**Input material:**
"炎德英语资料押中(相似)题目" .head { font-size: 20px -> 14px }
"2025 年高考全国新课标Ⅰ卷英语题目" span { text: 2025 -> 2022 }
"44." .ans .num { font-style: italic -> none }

---

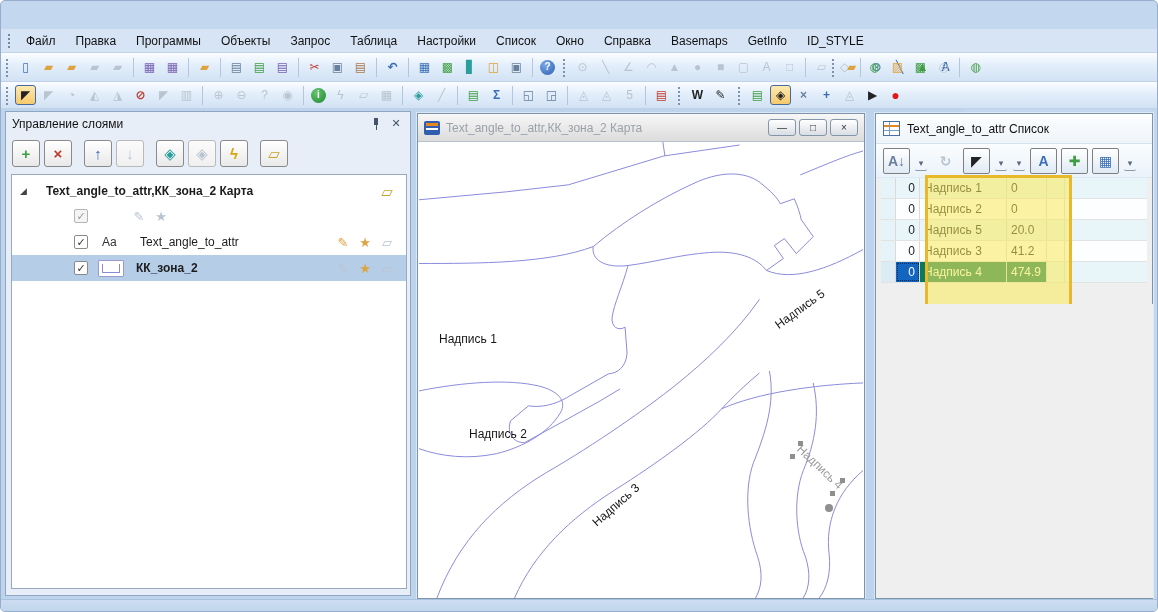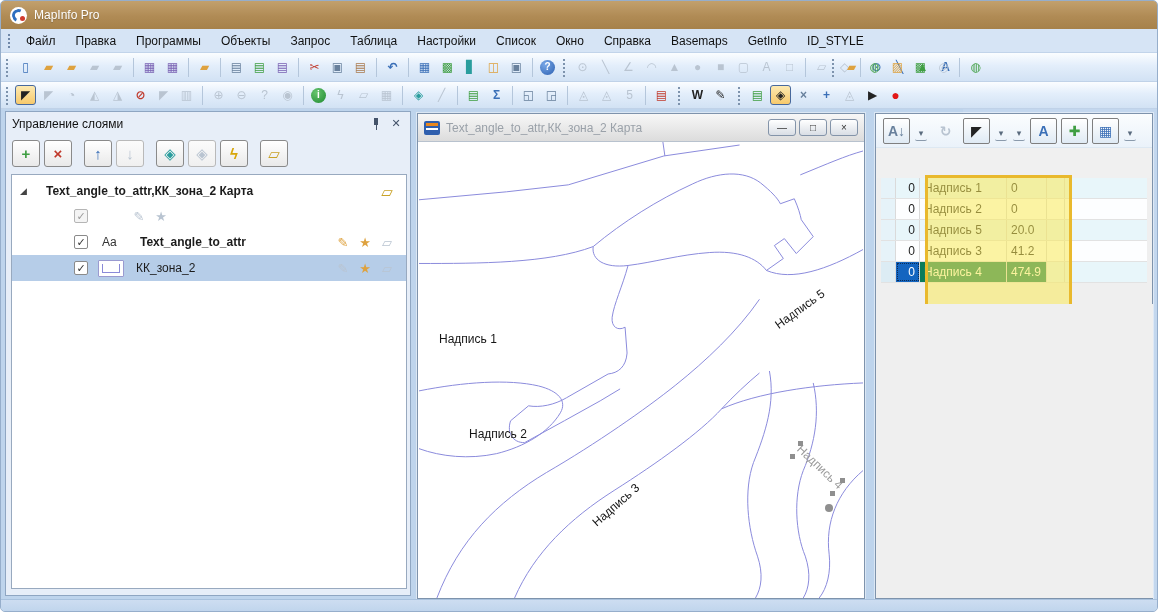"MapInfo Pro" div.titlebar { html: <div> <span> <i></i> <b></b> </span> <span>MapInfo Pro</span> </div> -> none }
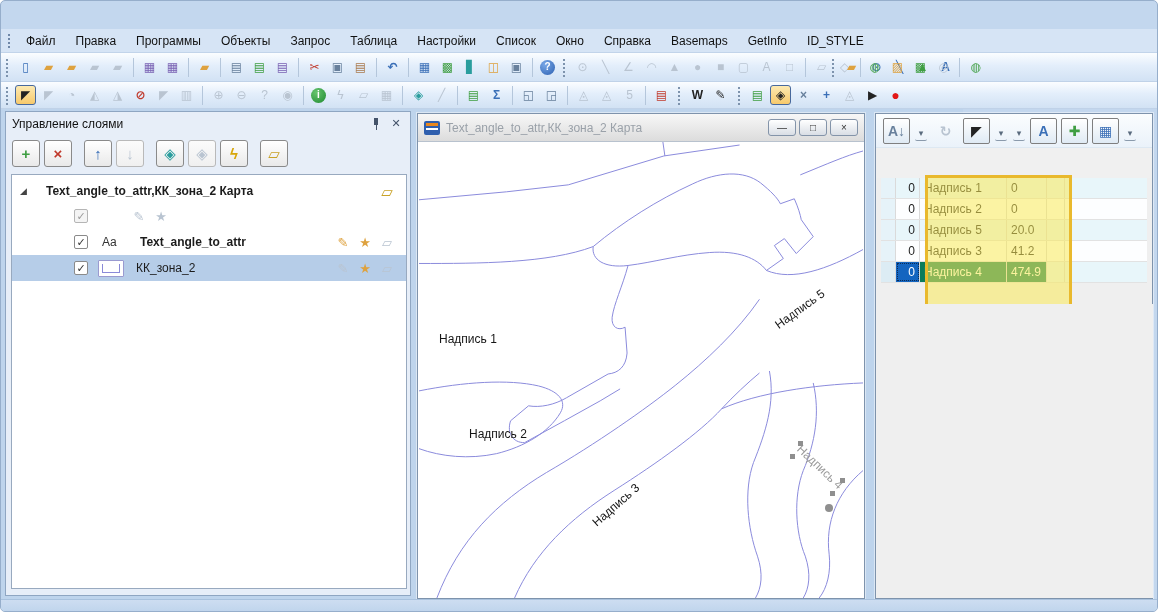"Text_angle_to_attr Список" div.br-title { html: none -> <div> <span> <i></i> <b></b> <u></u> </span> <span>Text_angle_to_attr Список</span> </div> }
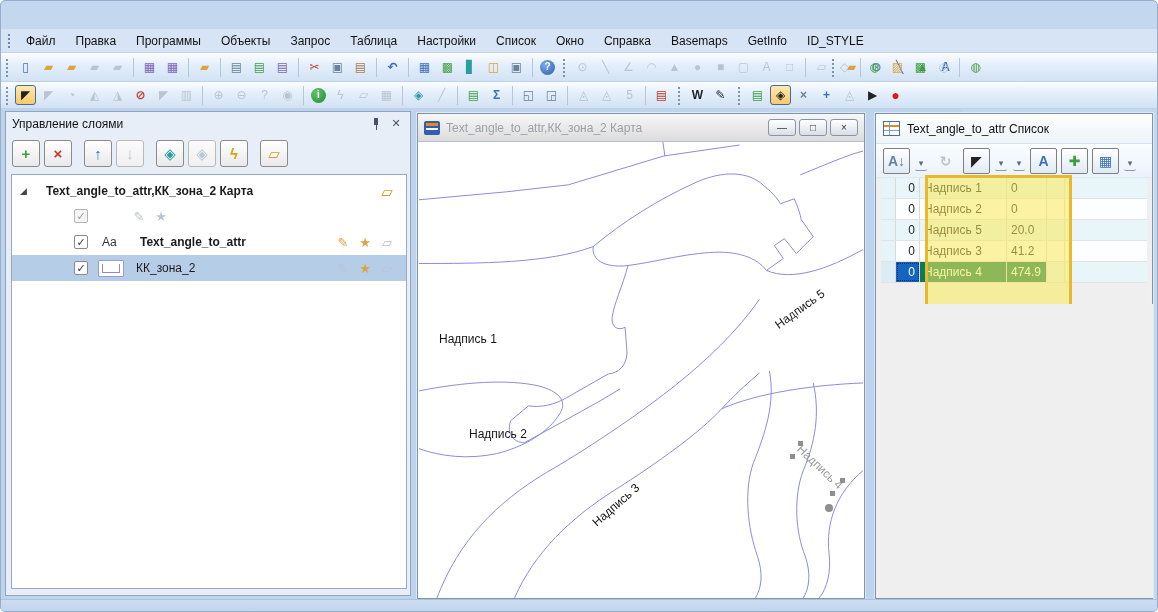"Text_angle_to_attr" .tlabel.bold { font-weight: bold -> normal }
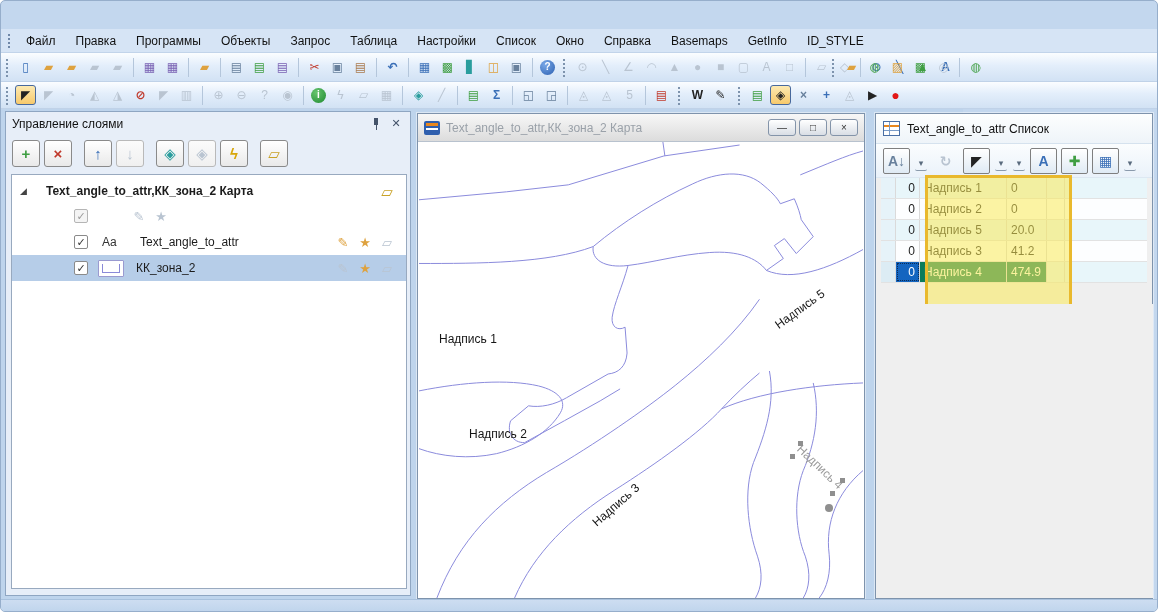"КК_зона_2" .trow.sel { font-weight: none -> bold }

**Exercise goal:**
In the listing above, find the line containing "font-weight: bold ->". Output it and every line after it up to and including the line containing "font-weight: none ->", exactly, but skip the pictures.

**Solution for this exercise:**
"Text_angle_to_attr" .tlabel.bold { font-weight: bold -> normal }
"КК_зона_2" .trow.sel { font-weight: none -> bold }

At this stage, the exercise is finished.